"- python examples/basic_agent.py" appears in one line of the records below. Output that line and each one after it, exactly, through the last line.

===== Material for the task

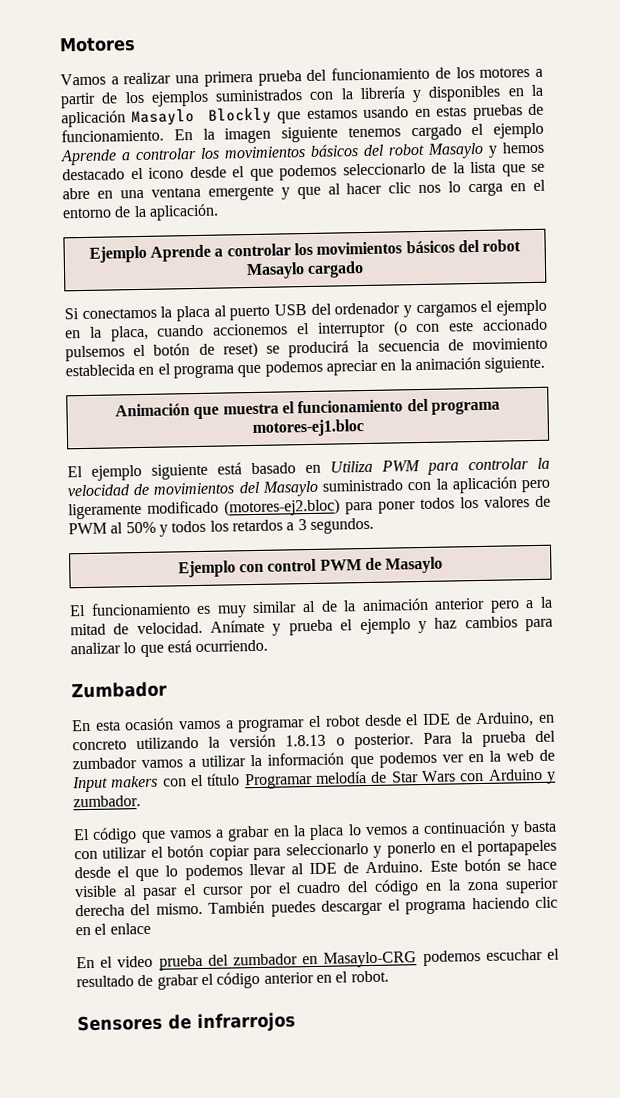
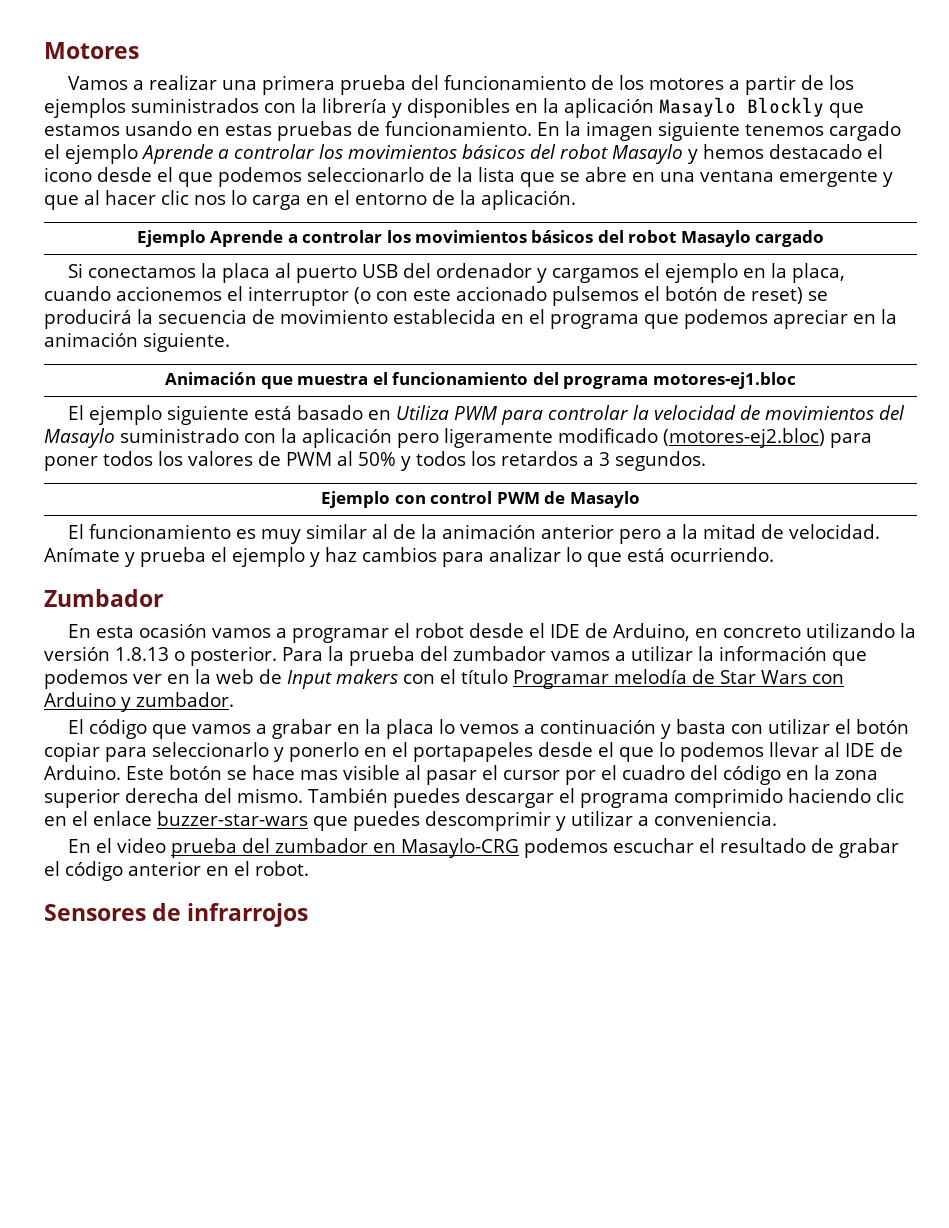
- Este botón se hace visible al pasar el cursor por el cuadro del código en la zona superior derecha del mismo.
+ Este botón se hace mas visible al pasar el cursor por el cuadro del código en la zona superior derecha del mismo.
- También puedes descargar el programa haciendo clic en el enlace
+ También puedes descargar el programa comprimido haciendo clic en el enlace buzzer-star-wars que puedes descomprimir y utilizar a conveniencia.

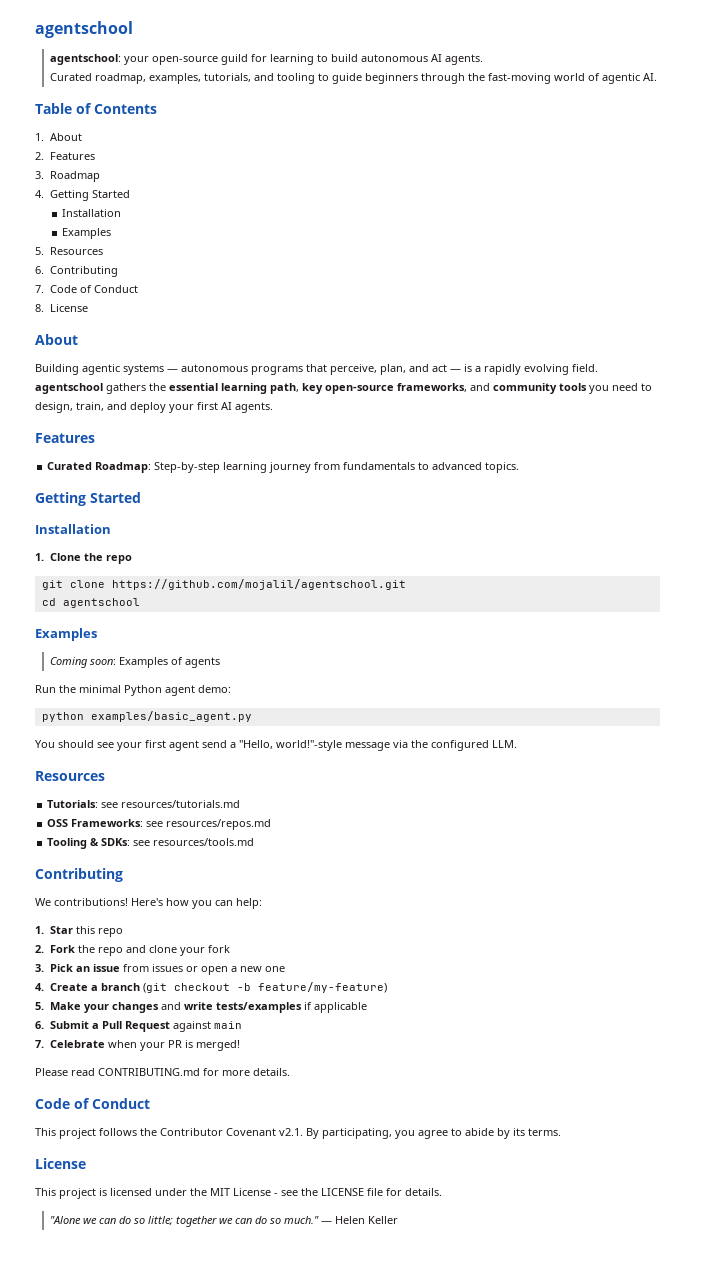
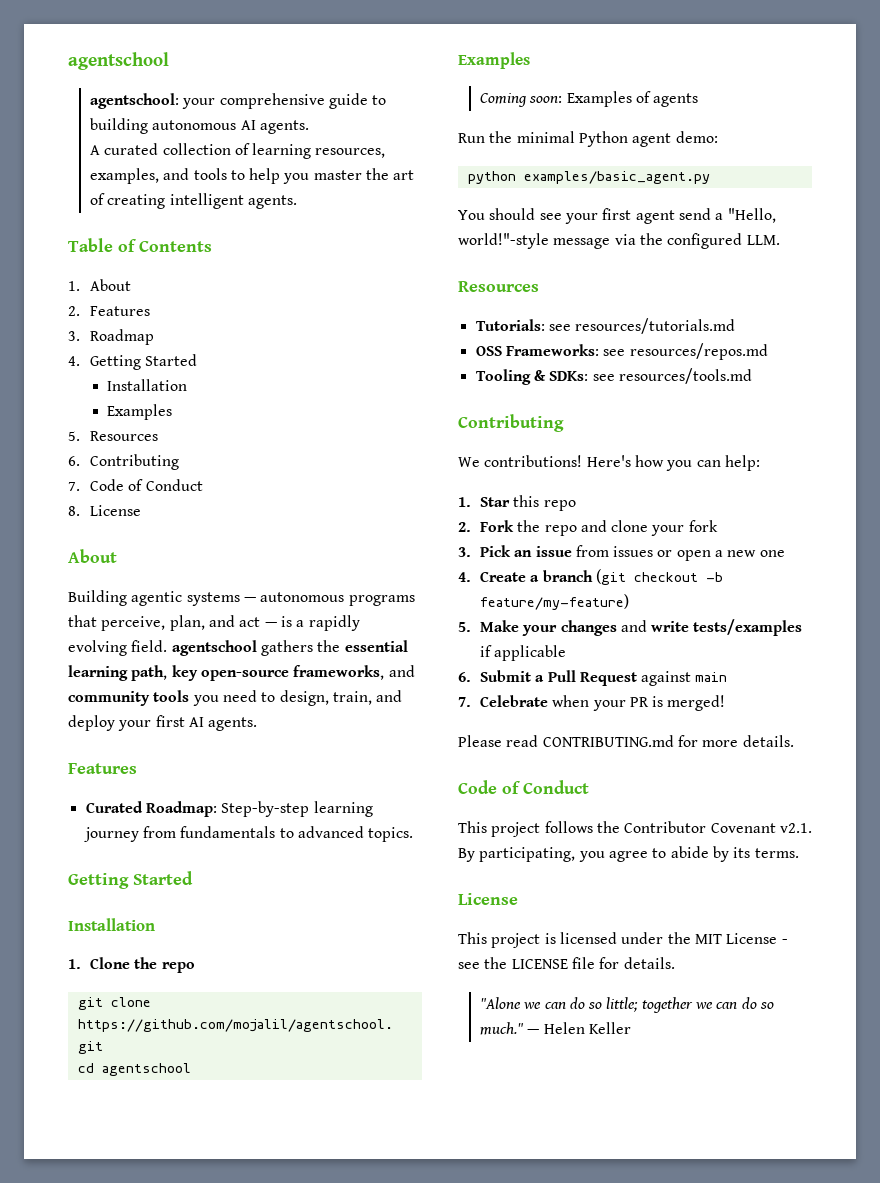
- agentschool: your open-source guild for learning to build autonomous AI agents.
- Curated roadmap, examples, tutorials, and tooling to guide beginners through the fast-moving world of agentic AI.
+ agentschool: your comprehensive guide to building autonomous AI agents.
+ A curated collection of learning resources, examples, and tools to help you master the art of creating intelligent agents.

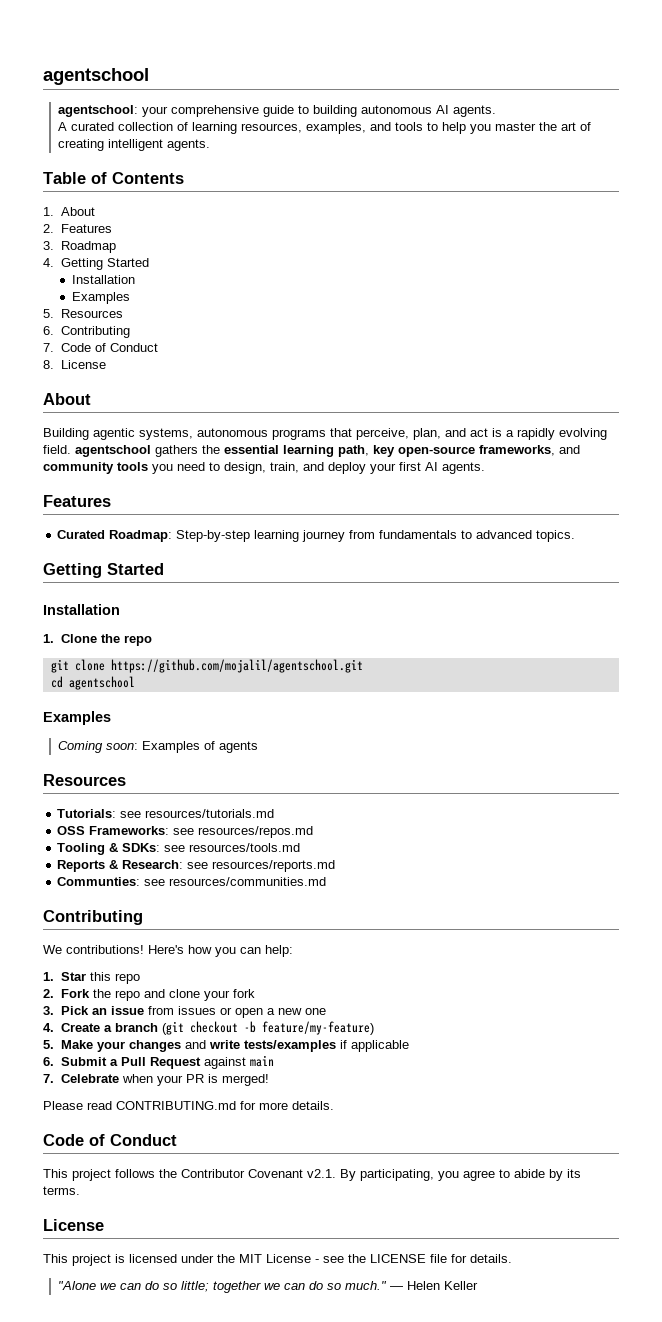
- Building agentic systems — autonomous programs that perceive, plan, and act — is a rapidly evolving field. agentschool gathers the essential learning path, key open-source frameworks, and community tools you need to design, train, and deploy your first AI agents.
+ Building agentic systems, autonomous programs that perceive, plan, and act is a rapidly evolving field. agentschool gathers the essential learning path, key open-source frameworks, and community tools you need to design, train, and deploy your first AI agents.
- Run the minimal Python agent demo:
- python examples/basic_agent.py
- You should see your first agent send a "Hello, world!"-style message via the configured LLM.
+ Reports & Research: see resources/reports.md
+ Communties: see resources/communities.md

==========

= Solution for this exercise =
- python examples/basic_agent.py
- You should see your first agent send a "Hello, world!"-style message via the configured LLM.
+ Reports & Research: see resources/reports.md
+ Communties: see resources/communities.md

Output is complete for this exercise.